Premières images… Vue sur le campus ensoleillé et verdoyant de Berkeley (500 hectares d'espaces verts et de bâtiments au cœur de la ville du même nom). Un employé, sur un motoculteur, tond les pelouses (on apprendra, par la suite, qu'il est le seul pour tout le campus sur sa machine – à la plus grande stupéfaction de la présidence de l'université étant donné le nombre d'espaces verts parfaitement entretenus).
Dans les plans qui suivent, la problématique de l'université de Californie est donnée : comment, avec une dotation fédérale qui se réduit chaque année comme peau de chagrin (elle représente aujourd'hui 16 % du budget, contre 40 % il y a quelques années), une université publique comme Berkeley peut-elle maintenir son haut niveau académique, sans toucher bien sûr aux frais d'inscription afin de continuer à accueillir des étudiants issus de milieux populaires ?
Les problèmes universels de l'université
Le documentaire de Frederick Wiseman, “At Berkeley”, plonge le spectateur dans les arcanes d'une grande université publique rivalisant dans le classement de Shanghai avec Harvard et Stanford (toutes deux privées), confrontée à une crise financière sans précédent.

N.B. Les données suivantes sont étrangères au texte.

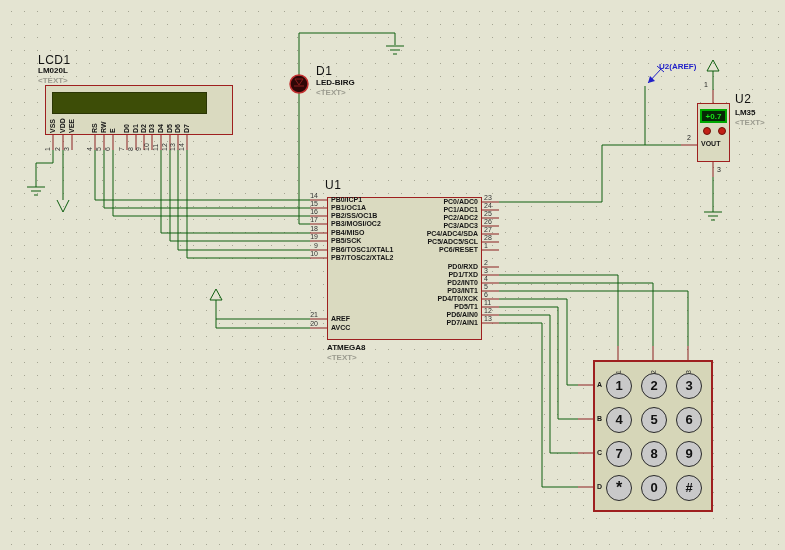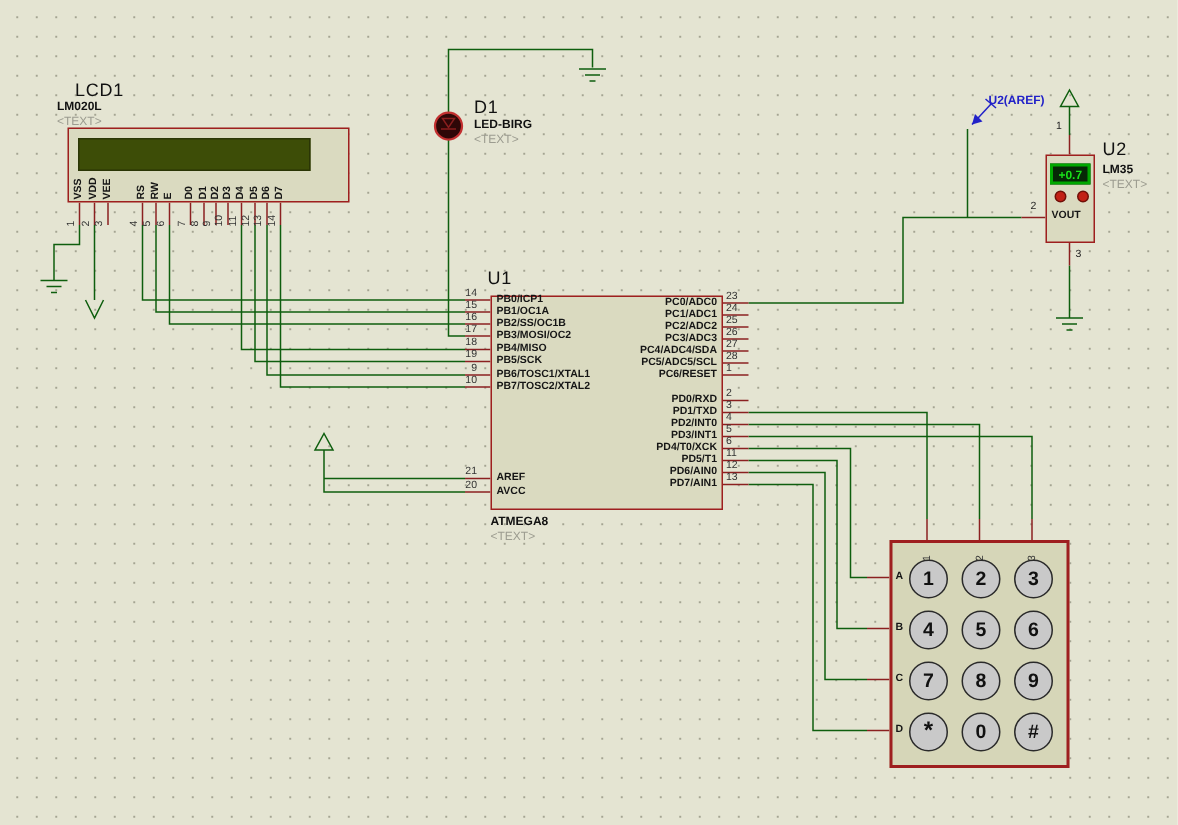--- a/index.html
+++ b/index.html
@@ -176,7 +176,7 @@
     </g>
   </svg>
 
-  <div class="ref" style="left:50px;top:53px;text-align:center;">LCD1</div>
+  <div class="ref" style="left:38px;top:53px;text-align:center;">LCD1</div>
   <div class="part" style="left:38px;top:66px;">LM020L</div>
   <div class="prop" style="left:38px;top:76px;">&lt;TEXT&gt;</div>
   <div class="box" style="left:45px;top:85px;width:188px;height:50px;"></div>

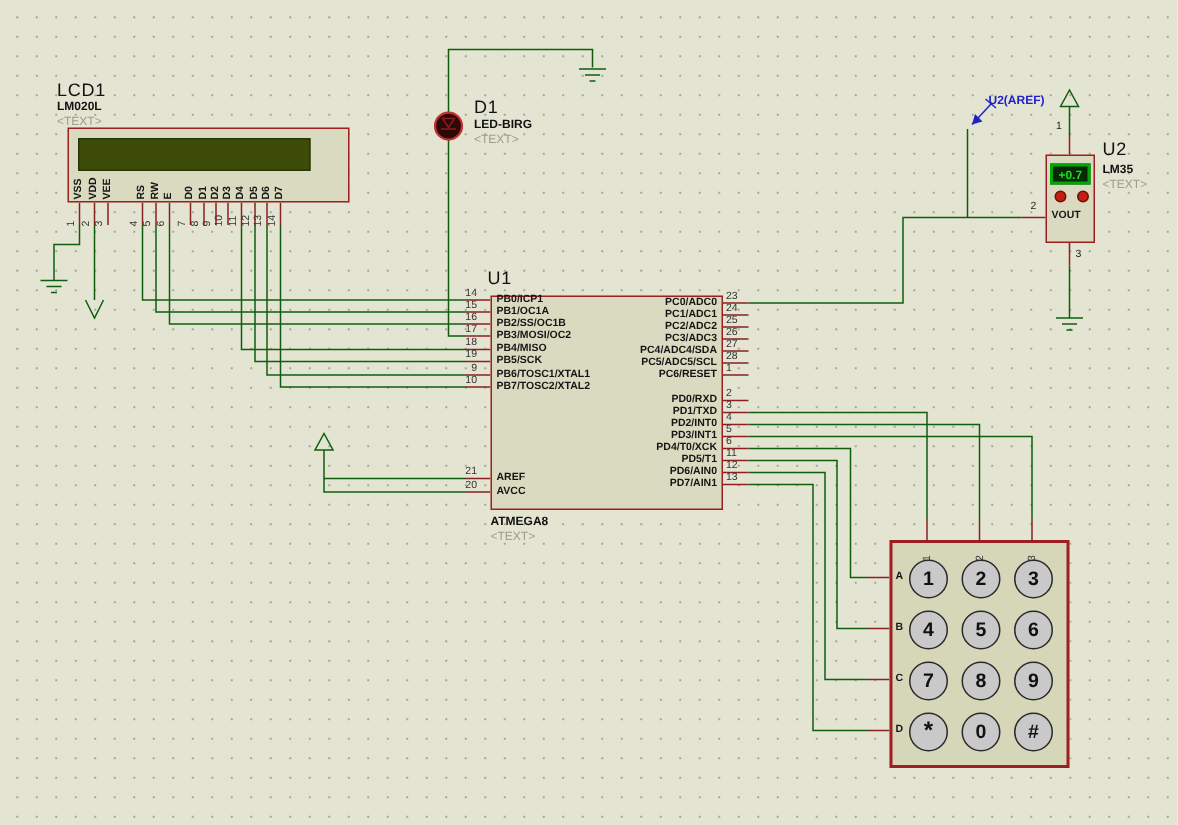--- a/index.html
+++ b/index.html
@@ -17,7 +17,7 @@
   .box{position:absolute;background:#DADAC0;border:1px solid #9E1F1F;box-sizing:border-box;}
   .ref{position:absolute;font-size:12px;color:#111;letter-spacing:0.5px;}
   .part{position:absolute;font-size:8px;font-weight:700;color:#111;}
-  .prop{position:absolute;font-size:8px;font-weight:400;color:#9C9C90;}
+  .prop{position:absolute;font-size:8px;font-weight:700;color:#9C9C90;}
   .pname{position:absolute;font-size:7px;font-weight:700;white-space:nowrap;color:#151515;}
   .pname.l{left:331px;}
   .pname.r{left:352px;width:126px;text-align:right;}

Sous bien des aspects, le film aborde des problématiques similaires à celles de tout établissement d'enseignement supérieur : comment faire face à une baisse des ressources ? Comment rester compétitif sur le plan international ? Comment résister à la surenchère des salaires des enseignants-chercheurs ? Comment réduire la masse salariale sans impacter la motivation des équipes en place ? De quelle manière amener les personnels à changer leurs modes de travail ? Comment gérer les mouvements de contestation étudiants ?
“At Berkeley”, plonge le spectateur dans les arcanes d'une grande université publique confrontée à une crise financière sans précédent
Des cours comme au cinéma
Du jamais vu. D'autant que le réalisateur, Frederick Wiseman, a pour parti pris de n'apporter ni interview, ni musique, ni commentaire dans ses documentaires. Les différents plans-séquences sont le seul instrument de la narration. Ils s'articulent entre des séances de séminaire de direction où les cadres réfléchissent à toutes les solutions “pour faire de Berkeley une exemple de gestion d'université publique” et des cours dans différentes matières (sciences politiques, biologie, médecine, littérature, marketing...).
L'enseignement dans les universités américaines a été maintes fois décrit dans des films ou romans américains – sauf que là, ce n'est pas du cinéma : le professeur, au milieu de ses élèves, délivrant son savoir sous forme de travaux en groupe ou de stand-up. C'est clair, intelligent et drôle. Un condensé de savoir qui vaut toutes les conférences TED.
28 degrés tout l'année
Malgré tout, on peut trouver quelques bonnes raisons de ne pas aller voir “At Berkeley”. Tout d'abord, le documentaire dure 4 heures 04 ! C'est long, même si c'est passionnant. Ensuite, certains aspects ne sont pas transférables culturellement, notamment les questions que soulève la ségrégation, sur le campus, des communautés black et latino. Enfin, on peut déplorer que la nécessité de faire appel aux fonds privés, via des donateurs, ne soit pas plus explicitement mise en avant.
Heureusement : il faut beau toute l'année sur le campus de Berkeley, les étudiants sont en short et tee-shirt. Ils ressemblent à des touristes, quand on les voit allongés sur les pelouses ou passant dans les allées en skate ou à vélo, avec leur sac à dos. Ce sont eux qui font de Berkeley un campus sur lequel on peut passer quatre heures au cœur de l'hiver, en France, dans une salle obscure.